The Munirs Family – Muhammad, Amira, Musafaa (18), Tahaa (16), and Wali (15)
“We are big time foodies. Muhammad and I cook a lot and our boys have inherited the cooking gene from both of us. Winters are a perfect time when we take time off from work and use our creativity in the kitchen. We love to gather in our comfy kitchen and try all the winter recipes, some of which have been passed down for generations. We look forward to the coziness of our home, bonding over traditional storytelling, and games. We also look forward to seeing our families from out of state.
Our family has also started the tradition of having Friendsgiving for our kids, where our kids invite their friends over before Thanksgiving and we cook dinner for them.”
The Chen Family – Michael, Michelle, and Maggie (17)
“My paternal family celebrates the Chinese (Lunar) New Year. My family gathers at my grandma’s house for this celebration. For my family, dinner is an especially important meal in which all family members are to be eating together.
My aunties give us Lucky Money/Red Pack (English) or Lai See (Cantonese) or Hongbao (Mandarin). The significance lies in the red envelope, rather than the money inside. Red symbolizes happiness, luck, and blessings for the receiver.
For my family, the holidays are for getting together and eating a meal together. We wish each other peace, love, health, beauty, smarts, and happiness.”
The Siebert Family – Randy and Karen
“Our tradition is cruising in the Caribbean. It started years ago when I realized it was the only way to actually disconnect and get away from work. We’ve cruised every winter since then. I have since retired, but we still cruise for at least 14 days every winter, and then some other times over the course of the year.”
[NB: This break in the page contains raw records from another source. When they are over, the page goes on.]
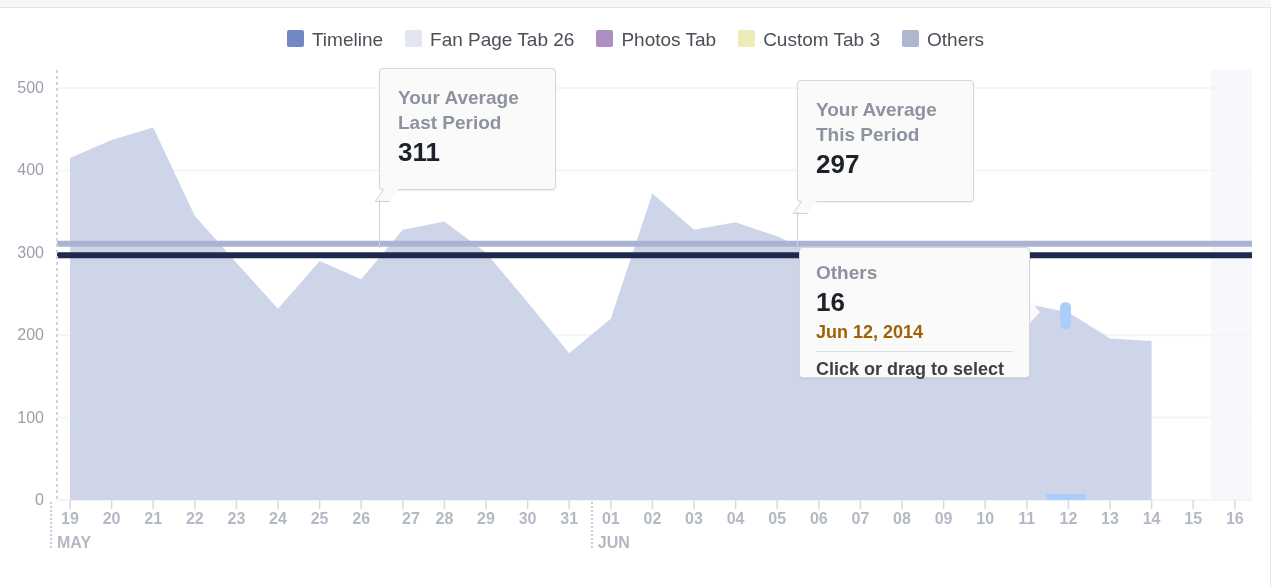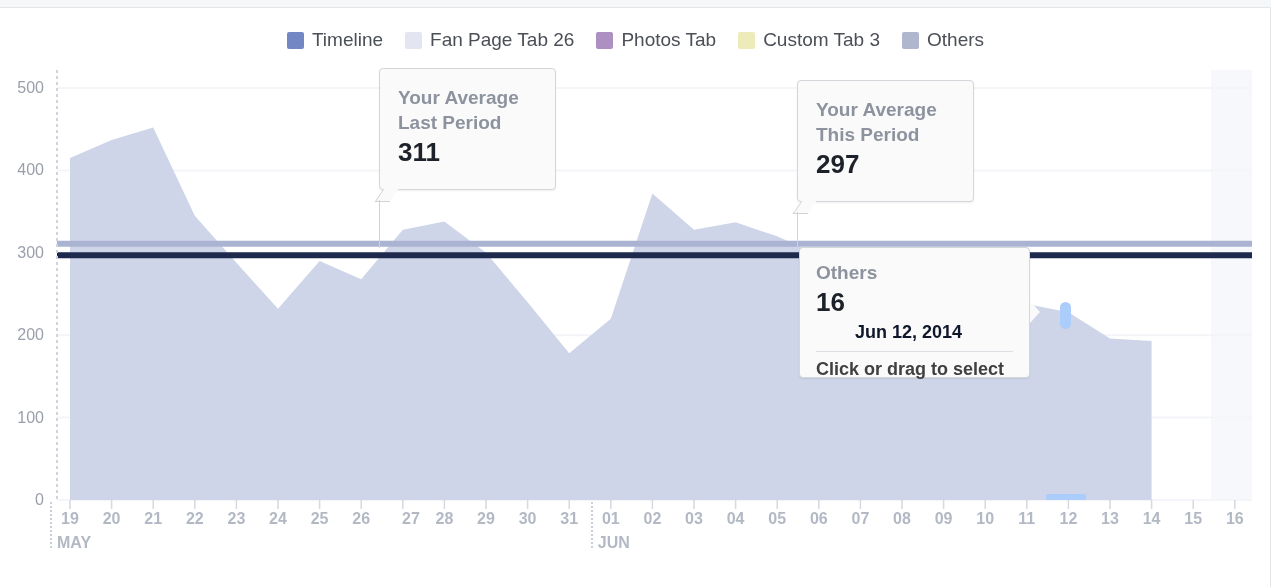--- a/index.html
+++ b/index.html
@@ -44,7 +44,6 @@
   }
   .legend-item {
     display: flex;
-    align-items: center;
     gap: 8px;
     cursor: pointer;
   }

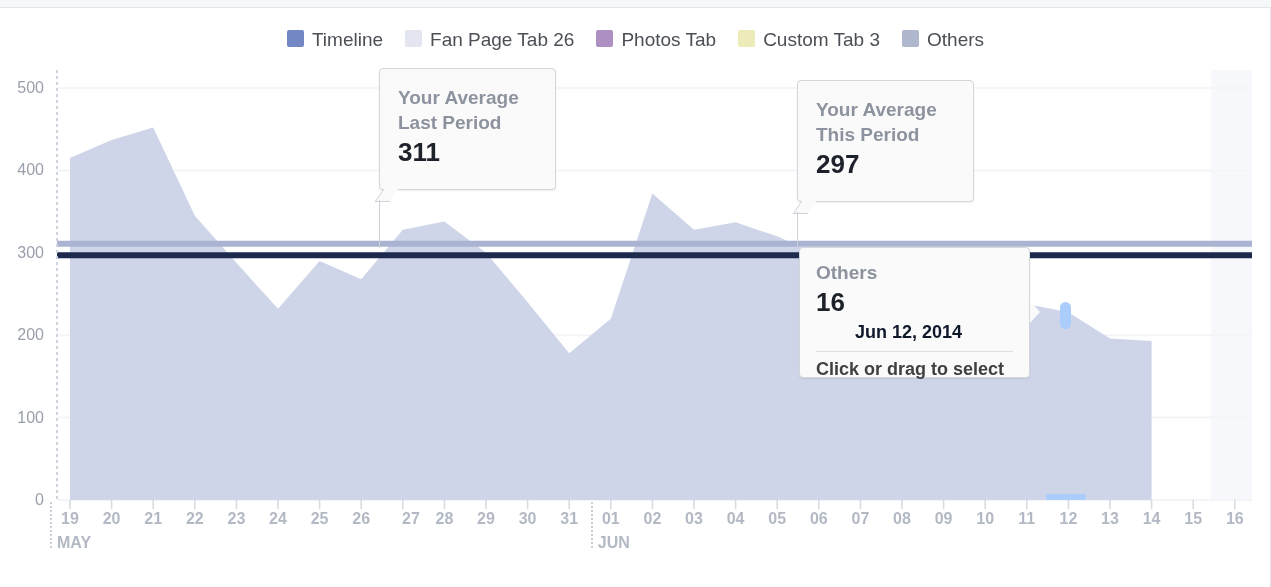--- a/index.html
+++ b/index.html
@@ -135,11 +135,10 @@
   }
   .callout .c-date {
     font-size: 18px;
-    color: #0f172a;
+    color: #a16207;
     font-weight: bold;
     line-height: 24px;
     margin-top: 2px;
-    margin-left: 39px;
   }
   .callout .c-divider {
     border-top: 1px solid #dcdfe4;

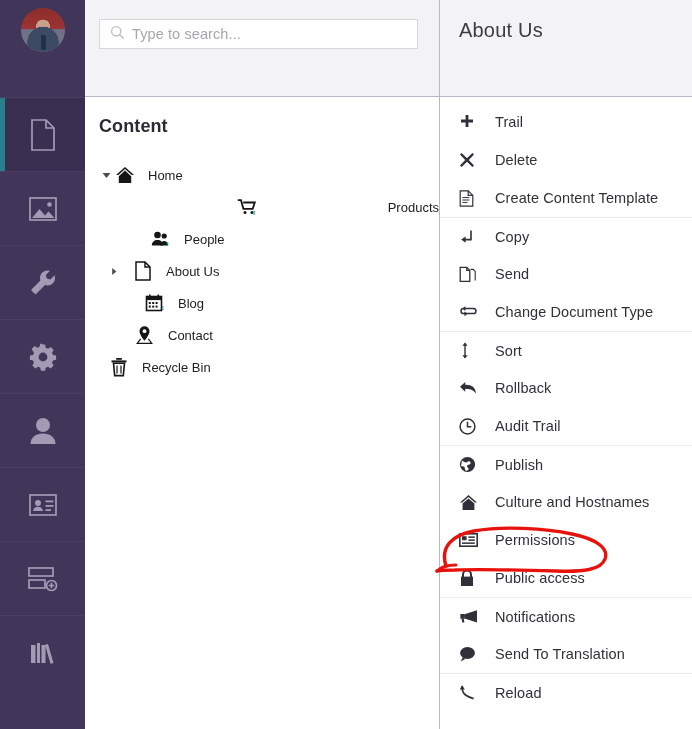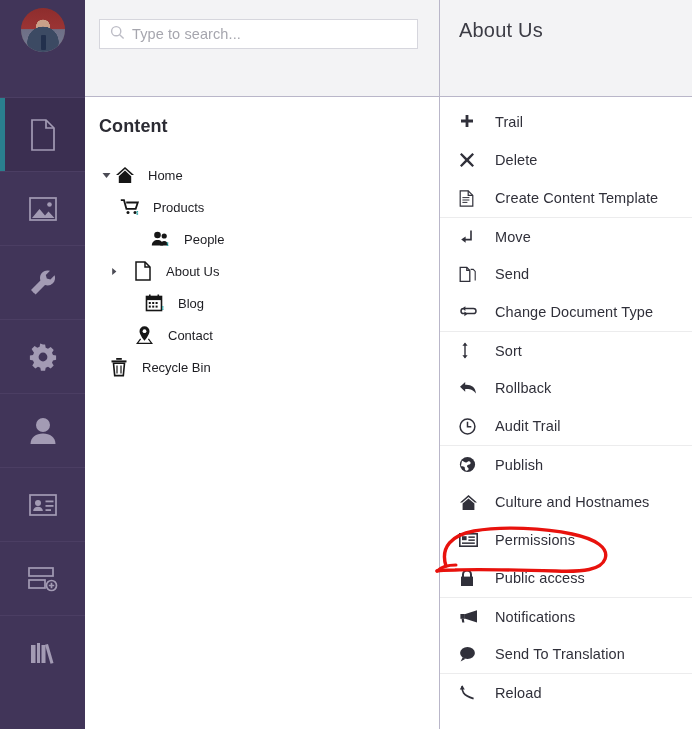--- a/index.html
+++ b/index.html
@@ -357,7 +357,7 @@
         <span class="tree-label">Home</span>
       </div>
 
-      <div class="tree-row" style="padding-left:19px;">
+      <div class="tree-row" style="padding-left:19px;justify-content:space-between;">
         <span class="tree-caret empty">
           <svg width="9" height="9" viewBox="0 0 9 9">
               <path d="M2 0.5 L7 4.5 L2 8.5 Z" fill="#4b4b55"></path>

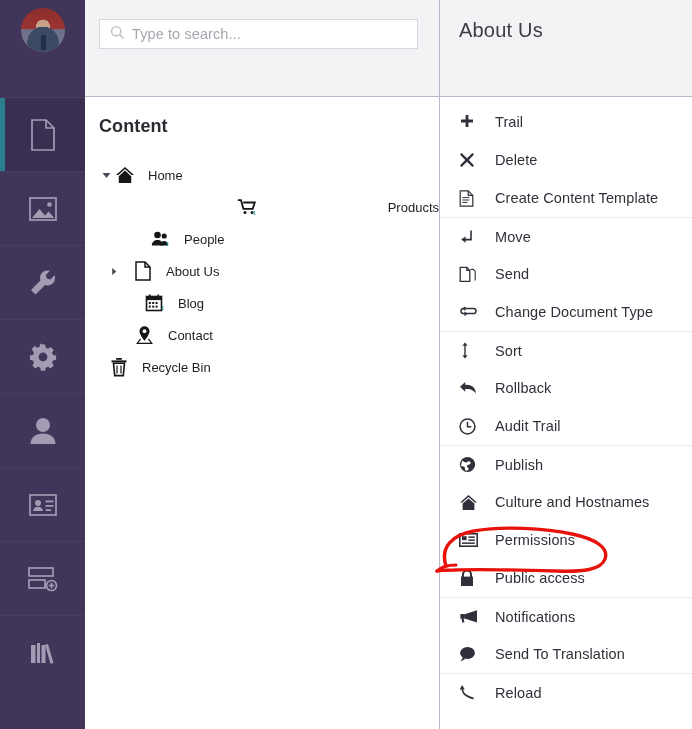--- a/index.html
+++ b/index.html
@@ -514,7 +514,7 @@
             <path d="M6.6 7.4 L2.2 10.6 L6.6 13.8 Z" class="k"></path>
           </svg>
         </span>
-        <span class="action-label">Move</span>
+        <span class="action-label">Copy</span>
       </div>
 
       <div class="action-row">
Amy Crell is the Volunteer Coordinator for the City of Fishers. She and her husband have lived in Fishers for 31 years, where they raised their three children. Her favorite things to do in Fishers are enjoying bike rides, taking daily walks with her dog Dot at Cumberland Park, visiting the Fishers AgriPark, and shopping the Fishers Farmers’ Market and local boutiques. She also enjoys gardening, exercising, volunteering, and hanging out with her kids and close friends. She is on the Executive Committee for Fishers Multi-Faith Community for Compassion and also helped develop and is a member of The Indiana Multi-Faith Network. Her favorite aspects of Fishers are the people, the strong sense of community, and the abundance of fun and interesting opportunities to get out, get involved, have fun, and be enlightened.